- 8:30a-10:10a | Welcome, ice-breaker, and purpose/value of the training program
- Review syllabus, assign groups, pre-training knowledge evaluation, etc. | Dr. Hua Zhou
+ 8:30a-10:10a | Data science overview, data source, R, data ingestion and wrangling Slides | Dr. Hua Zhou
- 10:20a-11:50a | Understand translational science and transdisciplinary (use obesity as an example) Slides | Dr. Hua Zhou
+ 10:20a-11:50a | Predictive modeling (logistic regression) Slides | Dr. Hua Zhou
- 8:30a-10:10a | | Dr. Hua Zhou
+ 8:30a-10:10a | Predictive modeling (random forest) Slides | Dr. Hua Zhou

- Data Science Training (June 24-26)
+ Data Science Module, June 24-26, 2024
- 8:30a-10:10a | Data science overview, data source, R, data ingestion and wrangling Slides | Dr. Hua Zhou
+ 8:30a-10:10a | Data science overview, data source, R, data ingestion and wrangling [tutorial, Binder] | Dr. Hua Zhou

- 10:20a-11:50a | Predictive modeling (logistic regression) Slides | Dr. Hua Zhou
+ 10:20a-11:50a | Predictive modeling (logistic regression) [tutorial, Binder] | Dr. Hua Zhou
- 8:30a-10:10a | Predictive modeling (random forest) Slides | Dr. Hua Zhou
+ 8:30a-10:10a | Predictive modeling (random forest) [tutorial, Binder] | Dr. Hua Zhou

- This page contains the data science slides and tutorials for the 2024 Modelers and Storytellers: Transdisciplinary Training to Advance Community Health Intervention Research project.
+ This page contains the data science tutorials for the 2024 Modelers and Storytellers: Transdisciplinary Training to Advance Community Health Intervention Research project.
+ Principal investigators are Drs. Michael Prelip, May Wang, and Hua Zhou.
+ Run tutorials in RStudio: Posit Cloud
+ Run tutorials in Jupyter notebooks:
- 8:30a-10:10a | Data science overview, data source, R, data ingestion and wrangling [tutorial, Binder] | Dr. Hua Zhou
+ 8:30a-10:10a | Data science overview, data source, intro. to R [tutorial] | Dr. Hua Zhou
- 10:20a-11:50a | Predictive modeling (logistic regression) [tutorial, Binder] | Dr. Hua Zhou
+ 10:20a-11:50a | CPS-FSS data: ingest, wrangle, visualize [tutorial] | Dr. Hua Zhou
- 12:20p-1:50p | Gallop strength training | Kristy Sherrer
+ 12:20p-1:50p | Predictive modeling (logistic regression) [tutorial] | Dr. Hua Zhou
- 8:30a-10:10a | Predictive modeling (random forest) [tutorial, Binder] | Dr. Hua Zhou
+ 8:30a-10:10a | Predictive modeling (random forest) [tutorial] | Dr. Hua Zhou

Task brief. The records above are to be returned exactly as they appear.

Answer box.
- 8:30a-10:10a | Welcome, ice-breaker, and purpose/value of the training program
- Review syllabus, assign groups, pre-training knowledge evaluation, etc. | Dr. Hua Zhou
+ 8:30a-10:10a | Data science overview, data source, R, data ingestion and wrangling Slides | Dr. Hua Zhou
- 10:20a-11:50a | Understand translational science and transdisciplinary (use obesity as an example) Slides | Dr. Hua Zhou
+ 10:20a-11:50a | Predictive modeling (logistic regression) Slides | Dr. Hua Zhou
- 8:30a-10:10a | | Dr. Hua Zhou
+ 8:30a-10:10a | Predictive modeling (random forest) Slides | Dr. Hua Zhou

- Data Science Training (June 24-26)
+ Data Science Module, June 24-26, 2024
- 8:30a-10:10a | Data science overview, data source, R, data ingestion and wrangling Slides | Dr. Hua Zhou
+ 8:30a-10:10a | Data science overview, data source, R, data ingestion and wrangling [tutorial, Binder] | Dr. Hua Zhou

- 10:20a-11:50a | Predictive modeling (logistic regression) Slides | Dr. Hua Zhou
+ 10:20a-11:50a | Predictive modeling (logistic regression) [tutorial, Binder] | Dr. Hua Zhou
- 8:30a-10:10a | Predictive modeling (random forest) Slides | Dr. Hua Zhou
+ 8:30a-10:10a | Predictive modeling (random forest) [tutorial, Binder] | Dr. Hua Zhou

- This page contains the data science slides and tutorials for the 2024 Modelers and Storytellers: Transdisciplinary Training to Advance Community Health Intervention Research project.
+ This page contains the data science tutorials for the 2024 Modelers and Storytellers: Transdisciplinary Training to Advance Community Health Intervention Research project.
+ Principal investigators are Drs. Michael Prelip, May Wang, and Hua Zhou.
+ Run tutorials in RStudio: Posit Cloud
+ Run tutorials in Jupyter notebooks:
- 8:30a-10:10a | Data science overview, data source, R, data ingestion and wrangling [tutorial, Binder] | Dr. Hua Zhou
+ 8:30a-10:10a | Data science overview, data source, intro. to R [tutorial] | Dr. Hua Zhou
- 10:20a-11:50a | Predictive modeling (logistic regression) [tutorial, Binder] | Dr. Hua Zhou
+ 10:20a-11:50a | CPS-FSS data: ingest, wrangle, visualize [tutorial] | Dr. Hua Zhou
- 12:20p-1:50p | Gallop strength training | Kristy Sherrer
+ 12:20p-1:50p | Predictive modeling (logistic regression) [tutorial] | Dr. Hua Zhou
- 8:30a-10:10a | Predictive modeling (random forest) [tutorial, Binder] | Dr. Hua Zhou
+ 8:30a-10:10a | Predictive modeling (random forest) [tutorial] | Dr. Hua Zhou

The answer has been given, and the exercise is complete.